Se pensiamo che uno dei cardini principali della “pista palestinese” è
costituito dai lavori della “Commissione Mitrokhin”, anche noi non sappiamo se
ridere o piangere. Addirittura nel dicembre 2005, sull’Espresso, l’operato di
quella Commissione veniva già definito come
“L'ennesimo
polverone. Per far riaprire l'inchiesta sulla strage di Bologna e riabilitare
gli estremisti di destra Giusva Fioravanti, Francesca Mambro e Luigi Ciavardini,
già condannati per l’attentato”.
Dal medesimo articolo si apprende anche, peraltro, che le stesse risultanze
della Commissione Mitrokhin escludevano ogni coinvolgimento di Thomas Kram nella
strage di Bologna.
La domanda, a questo punto, è: perché, contro ogni evidenza ed ogni riscontro,
in questo agosto 2008 c’è chi tenta di riciclare vecchie bufale, magari contando
sui riflessi appannati di un’opinione pubblica martellata da campagne sulla
“sicurezza” minacciata da zingari ed immigrati, tanto da richiedere
paracadutisti, alpini e bersaglieri per le strade delle nostre città?
Probabilmente, la risposta è nella premessa: per mettere mano alla Costituzione,
la Destra ha bisogno di svecchiare i propri armadi, facendone opportunamente
sparire gli scheletri di troppo.

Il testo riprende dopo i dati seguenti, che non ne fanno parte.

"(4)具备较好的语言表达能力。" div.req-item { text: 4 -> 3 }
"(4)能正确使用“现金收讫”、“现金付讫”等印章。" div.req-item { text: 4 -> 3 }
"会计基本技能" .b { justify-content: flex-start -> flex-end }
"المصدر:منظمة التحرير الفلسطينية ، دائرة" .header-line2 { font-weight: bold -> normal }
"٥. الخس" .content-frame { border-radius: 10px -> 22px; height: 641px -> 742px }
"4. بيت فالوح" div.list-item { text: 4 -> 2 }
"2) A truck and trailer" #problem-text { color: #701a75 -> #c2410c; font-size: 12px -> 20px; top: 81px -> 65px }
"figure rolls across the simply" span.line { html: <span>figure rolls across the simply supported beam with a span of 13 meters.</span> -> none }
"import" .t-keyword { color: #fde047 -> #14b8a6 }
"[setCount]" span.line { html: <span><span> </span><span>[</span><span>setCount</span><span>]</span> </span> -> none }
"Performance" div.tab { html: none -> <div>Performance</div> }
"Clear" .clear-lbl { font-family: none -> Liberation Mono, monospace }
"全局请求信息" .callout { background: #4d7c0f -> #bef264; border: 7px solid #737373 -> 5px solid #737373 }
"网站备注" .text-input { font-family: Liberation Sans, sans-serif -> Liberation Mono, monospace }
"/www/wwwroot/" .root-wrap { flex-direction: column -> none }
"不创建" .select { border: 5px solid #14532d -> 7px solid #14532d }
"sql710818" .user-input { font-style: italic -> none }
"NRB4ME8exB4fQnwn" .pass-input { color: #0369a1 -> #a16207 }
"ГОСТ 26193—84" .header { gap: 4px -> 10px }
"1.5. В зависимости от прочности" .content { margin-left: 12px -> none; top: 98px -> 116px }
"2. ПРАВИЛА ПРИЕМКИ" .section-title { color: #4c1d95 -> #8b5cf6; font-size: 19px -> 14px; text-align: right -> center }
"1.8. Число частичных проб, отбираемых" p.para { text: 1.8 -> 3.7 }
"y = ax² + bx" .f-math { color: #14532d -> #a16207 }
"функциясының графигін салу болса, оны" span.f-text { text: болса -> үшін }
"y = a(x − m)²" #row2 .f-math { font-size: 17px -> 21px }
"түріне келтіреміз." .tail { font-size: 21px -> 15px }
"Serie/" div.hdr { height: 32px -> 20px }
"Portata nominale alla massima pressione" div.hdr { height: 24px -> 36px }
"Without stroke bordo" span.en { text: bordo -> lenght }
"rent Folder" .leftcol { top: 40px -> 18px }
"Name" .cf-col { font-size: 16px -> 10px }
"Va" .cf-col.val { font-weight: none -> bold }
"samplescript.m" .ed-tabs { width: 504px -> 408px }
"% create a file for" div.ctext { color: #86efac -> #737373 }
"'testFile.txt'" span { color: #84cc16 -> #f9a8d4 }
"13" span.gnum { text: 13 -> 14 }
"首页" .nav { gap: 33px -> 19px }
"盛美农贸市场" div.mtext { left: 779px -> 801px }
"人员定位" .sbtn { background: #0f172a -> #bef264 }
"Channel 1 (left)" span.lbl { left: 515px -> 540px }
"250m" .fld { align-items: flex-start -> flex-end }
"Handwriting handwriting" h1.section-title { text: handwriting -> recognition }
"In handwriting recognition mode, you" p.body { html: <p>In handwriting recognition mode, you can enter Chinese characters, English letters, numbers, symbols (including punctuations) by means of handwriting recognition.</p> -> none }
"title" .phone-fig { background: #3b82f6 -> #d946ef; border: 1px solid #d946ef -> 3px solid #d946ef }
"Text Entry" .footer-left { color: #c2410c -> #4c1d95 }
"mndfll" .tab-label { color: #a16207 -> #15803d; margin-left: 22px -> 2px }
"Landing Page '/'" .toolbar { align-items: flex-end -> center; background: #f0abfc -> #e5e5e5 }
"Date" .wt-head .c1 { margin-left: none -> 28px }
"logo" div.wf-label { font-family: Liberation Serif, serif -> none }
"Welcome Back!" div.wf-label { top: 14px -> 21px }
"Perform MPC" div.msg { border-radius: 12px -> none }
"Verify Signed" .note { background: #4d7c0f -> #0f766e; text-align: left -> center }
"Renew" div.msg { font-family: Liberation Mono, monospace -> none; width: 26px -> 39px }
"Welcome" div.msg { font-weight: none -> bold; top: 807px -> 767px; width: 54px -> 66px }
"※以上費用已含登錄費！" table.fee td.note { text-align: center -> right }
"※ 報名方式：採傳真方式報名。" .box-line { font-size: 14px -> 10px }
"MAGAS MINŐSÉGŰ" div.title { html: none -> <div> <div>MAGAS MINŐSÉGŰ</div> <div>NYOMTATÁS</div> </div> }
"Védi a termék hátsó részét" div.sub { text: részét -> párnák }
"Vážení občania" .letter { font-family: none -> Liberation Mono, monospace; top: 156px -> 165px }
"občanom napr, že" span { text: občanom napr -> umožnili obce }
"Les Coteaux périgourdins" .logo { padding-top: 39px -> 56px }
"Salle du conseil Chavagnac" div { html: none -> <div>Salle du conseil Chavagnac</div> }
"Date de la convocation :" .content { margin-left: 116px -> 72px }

Lo scheletro più ingombrante è senza dubbio
quello datato 2 agosto 1980, rimosso il quale sarà assai più semplice rimuovere
tutti gli altri… si, perché,se si riesce a convincere, contro ogni evidenza
storica e giudiziaria, che la strage di Bologna è stata opera dei Palestinesi,
domani si potrà legittimamente sostenere che quella di Piazza Fontana fu
veramente opera degli anarchici e così via. Senza dimenticare che accollare
proprio ai Palestinesi la più orrenda delle stragi consente alla fava
revisionista di cogliere un secondo piccione: oltre alla definitiva
legittimazione interna, la nuova Destra di governo rimedierebbe anche
l’imperitura gratitudine di Israele e delle sue lobby, mentre a protestare per
l’ennesima infamia commessa ai danni di un popolo sempre più martoriato
rimarrebbero in pochi, come – effettivamente – sono in pochi, almeno ai livelli
che contano, quelli che continuano a sostenere le ragioni e il diritto
all’esistenza del popolo palestinese. Eppure, a dubitare della riuscita di
un’operazione così spregiudicata ci aiuta la frase di un uomo importante, uno di
quelli che, piaccia o no, la storia l’hanno fatta, non hanno solo cercato di
riscriverla a proprio piacimento. Quell’uomo, che di nome faceva Abramo Lincoln
e di mestiere il Presidente degli Stati Uniti, amava ripetere: “Si
può ingannare tutti a volte, qualcuno sempre, ma non è possibile ingannare tutti
tutte le volte”.
Sarà bene che Alemanno e quelli come lui lo tengano presente.